Critique de « Fanny : The Right to Rock » : toujours au top

Jean et June Millington, sœurs philippines américaines et compagnes de toujours connues pour leur groupe de rock des années 1970 Fanny, ont plus de 50 ans d’histoire dans l’industrie de la musique sur lesquelles réfléchir dans le documentaire “Fanny: The Right To Rock”.

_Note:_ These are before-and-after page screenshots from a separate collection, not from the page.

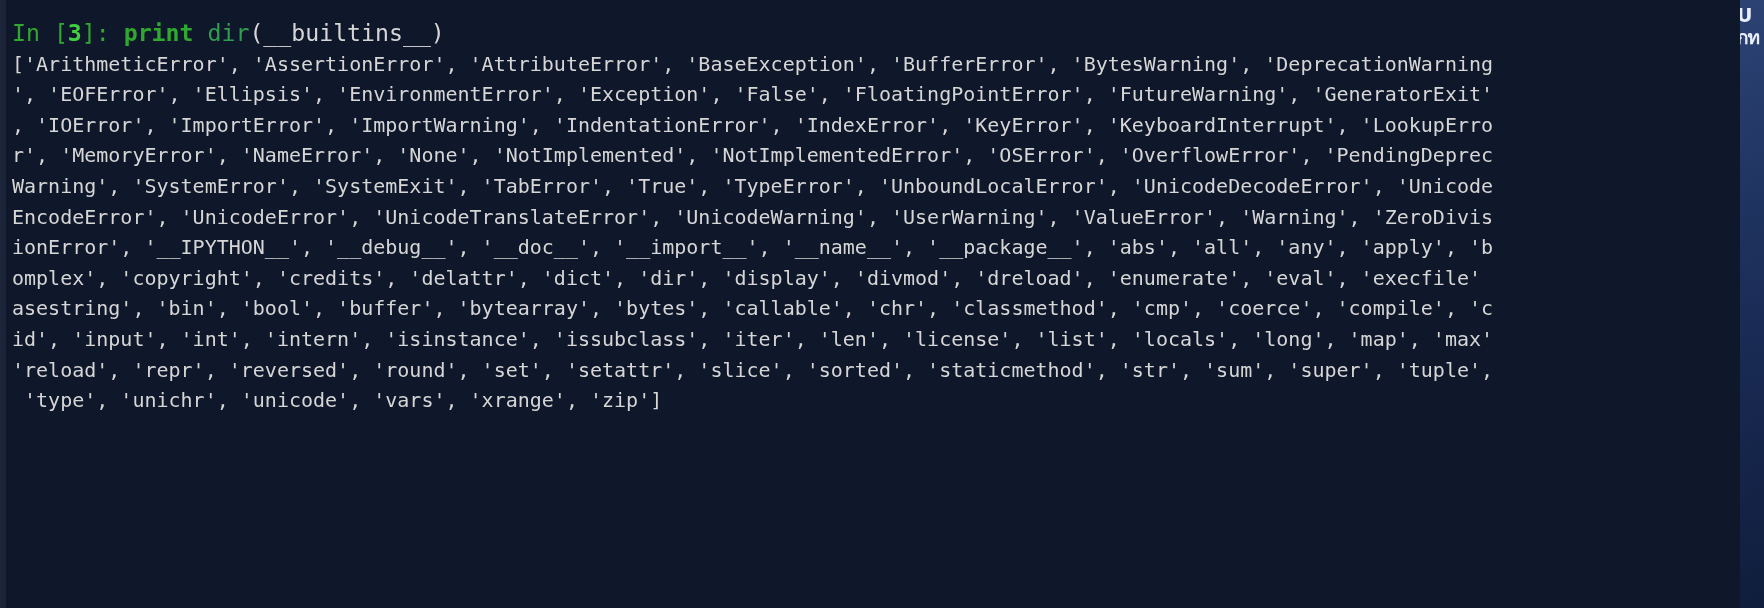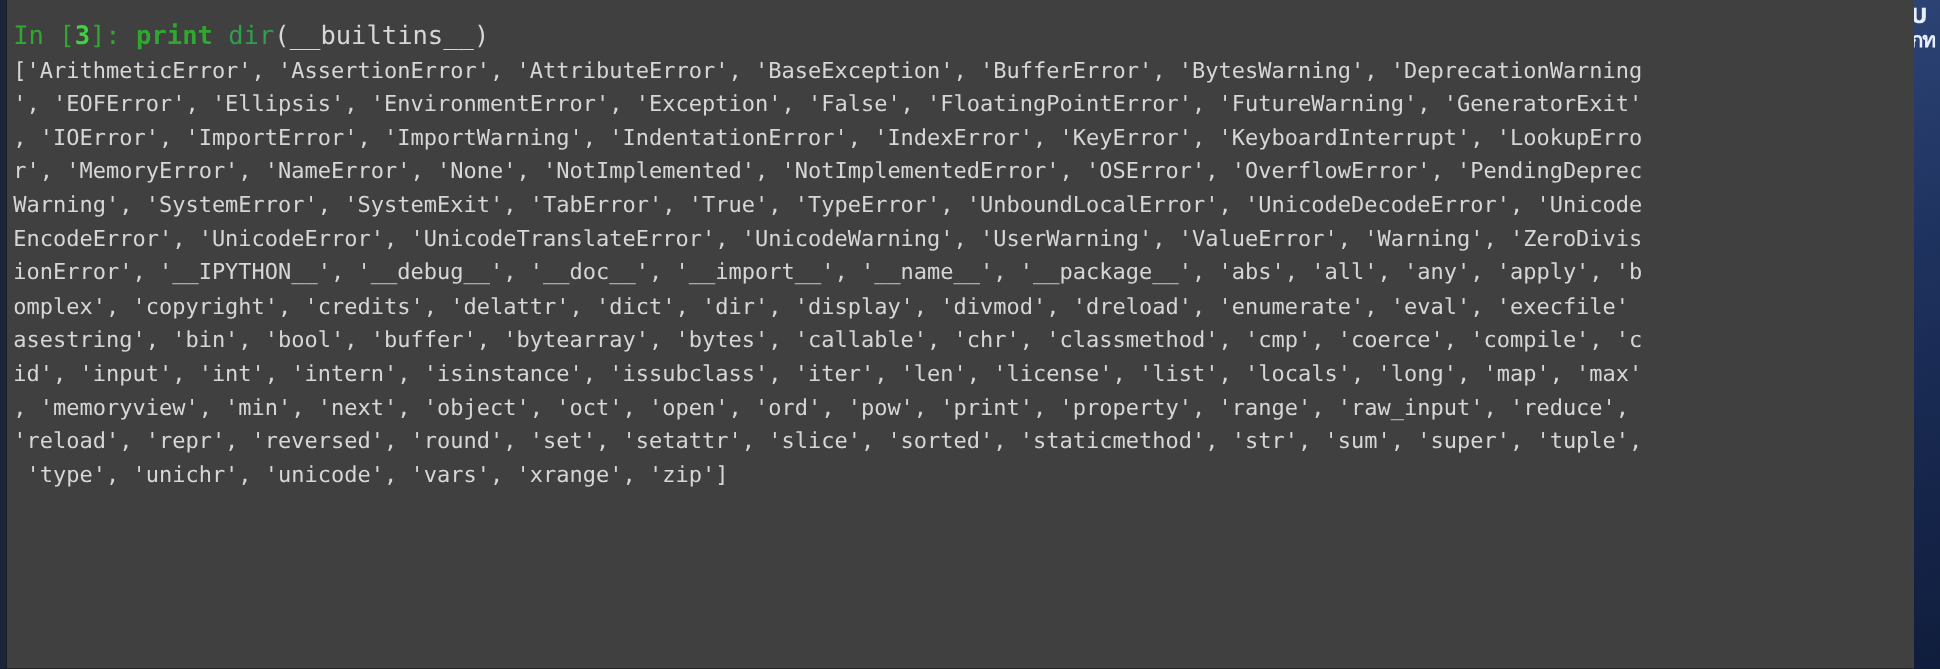--- a/index.html
+++ b/index.html
@@ -54,21 +54,21 @@
     border-left: 6px solid #1b2438;
     box-sizing: border-box;
     overflow: hidden;
   }
   #terminal-screen {
     position: absolute;
     top: 0;
     left: 0;
     right: 0;
     bottom: 0;
-    background: #404040;
+    background: #0f172a;
     padding: 18px 0 0 6px;
     box-sizing: border-box;
     overflow: hidden;
   }
 
   .term-line {
     font-family: "DejaVu Sans Mono", monospace;
     font-size: 20px;
     line-height: 30.6px;
     color: #d6d6d6;
@@ -116,21 +116,20 @@
           <div class="term-line">['ArithmeticError', 'AssertionError', 'AttributeError', 'BaseException', 'BufferError', 'BytesWarning', 'DeprecationWarning</div>
           <div class="term-line">', 'EOFError', 'Ellipsis', 'EnvironmentError', 'Exception', 'False', 'FloatingPointError', 'FutureWarning', 'GeneratorExit'</div>
           <div class="term-line">, 'IOError', 'ImportError', 'ImportWarning', 'IndentationError', 'IndexError', 'KeyError', 'KeyboardInterrupt', 'LookupErro</div>
           <div class="term-line">r', 'MemoryError', 'NameError', 'None', 'NotImplemented', 'NotImplementedError', 'OSError', 'OverflowError', 'PendingDeprec</div>
           <div class="term-line">Warning', 'SystemError', 'SystemExit', 'TabError', 'True', 'TypeError', 'UnboundLocalError', 'UnicodeDecodeError', 'Unicode</div>
           <div class="term-line">EncodeError', 'UnicodeError', 'UnicodeTranslateError', 'UnicodeWarning', 'UserWarning', 'ValueError', 'Warning', 'ZeroDivis</div>
           <div class="term-line">ionError', '__IPYTHON__', '__debug__', '__doc__', '__import__', '__name__', '__package__', 'abs', 'all', 'any', 'apply', 'b</div>
           <div class="term-line">omplex', 'copyright', 'credits', 'delattr', 'dict', 'dir', 'display', 'divmod', 'dreload', 'enumerate', 'eval', 'execfile'</div>
           <div class="term-line">asestring', 'bin', 'bool', 'buffer', 'bytearray', 'bytes', 'callable', 'chr', 'classmethod', 'cmp', 'coerce', 'compile', 'c</div>
           <div class="term-line">id', 'input', 'int', 'intern', 'isinstance', 'issubclass', 'iter', 'len', 'license', 'list', 'locals', 'long', 'map', 'max'</div>
-          <div class="term-line">, 'memoryview', 'min', 'next', 'object', 'oct', 'open', 'ord', 'pow', 'print', 'property', 'range', 'raw_input', 'reduce',</div>
           <div class="term-line">'reload', 'repr', 'reversed', 'round', 'set', 'setattr', 'slice', 'sorted', 'staticmethod', 'str', 'sum', 'super', 'tuple',</div>
           <div class="term-line"> 'type', 'unichr', 'unicode', 'vars', 'xrange', 'zip']</div>
         </div>
 
       <div class="term-line spacer"> </div>
 
 
     </div>
   </div>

Lorsque Fanny a signé un contrat d’enregistrement en 1970, il n’y avait personne dans la musique rock comme eux. Bien que la composition du groupe ait connu plusieurs itérations, tous ses membres sont des femmes et deux – June Millington et la batteuse Alice de Buhr – sont lesbiennes. Leurs côtelettes musicales leur ont valu des concerts dans des lieux comme Whiskey a Go Go à Los Angeles, où ils ont gagné le respect de musiciens comme David Bowie, Bonnie Raitt, Alice Bag et Cherie Currie des Runaways.

Le groupe s’est dissous en 1975, mais trois membres originaux – les sœurs June et Jean (Millington) Adamian, et Brie Darling – se sont réunis pour une album, “Fanny a parcouru la Terre”, sorti en 2018. La pensée des luttes du groupe fait sourire Jean dans le film. “Nous nous sommes occupés des préjugés contre les filles et le féminisme, et June dit, maintenant nous nous opposons à l’âgisme!”

Le réalisateur Bobbi Jo Hart a décidé de montrer l’histoire du groupe à travers une combinaison d’images d’archives et d’interviews actuelles avec des membres du groupe et leurs célèbres fans. Les séquences les plus originales du film surviennent lorsque Hart rejoint le groupe pour les sessions d’enregistrement de leur album de 2018 et constate que même si les voix gazouillent un peu plus qu’elles ne le faisaient à l’époque hurlante de la jeunesse, le son de Fanny reste lourd. Mais les images de vérité conventionnelles n’ajoutent pas une nouvelle profondeur aux léchages de guitare et aux improvisations, les signaux de la musicalité qui font que Fanny se sent artistiquement vitale en tant que rockeurs aux cheveux blancs.

Ce que le film présente le mieux de ses sujets, c’est donc l’humour et la facilité des femmes qui ont survécu à une vie de revers et de conflits. Fanny a déjà fait ses preuves, il ne nous reste plus qu’à profiter de son catalogue grandissant.

Fanny : le droit au rock
Non classé. Durée : 1h36. Dans les théâtres.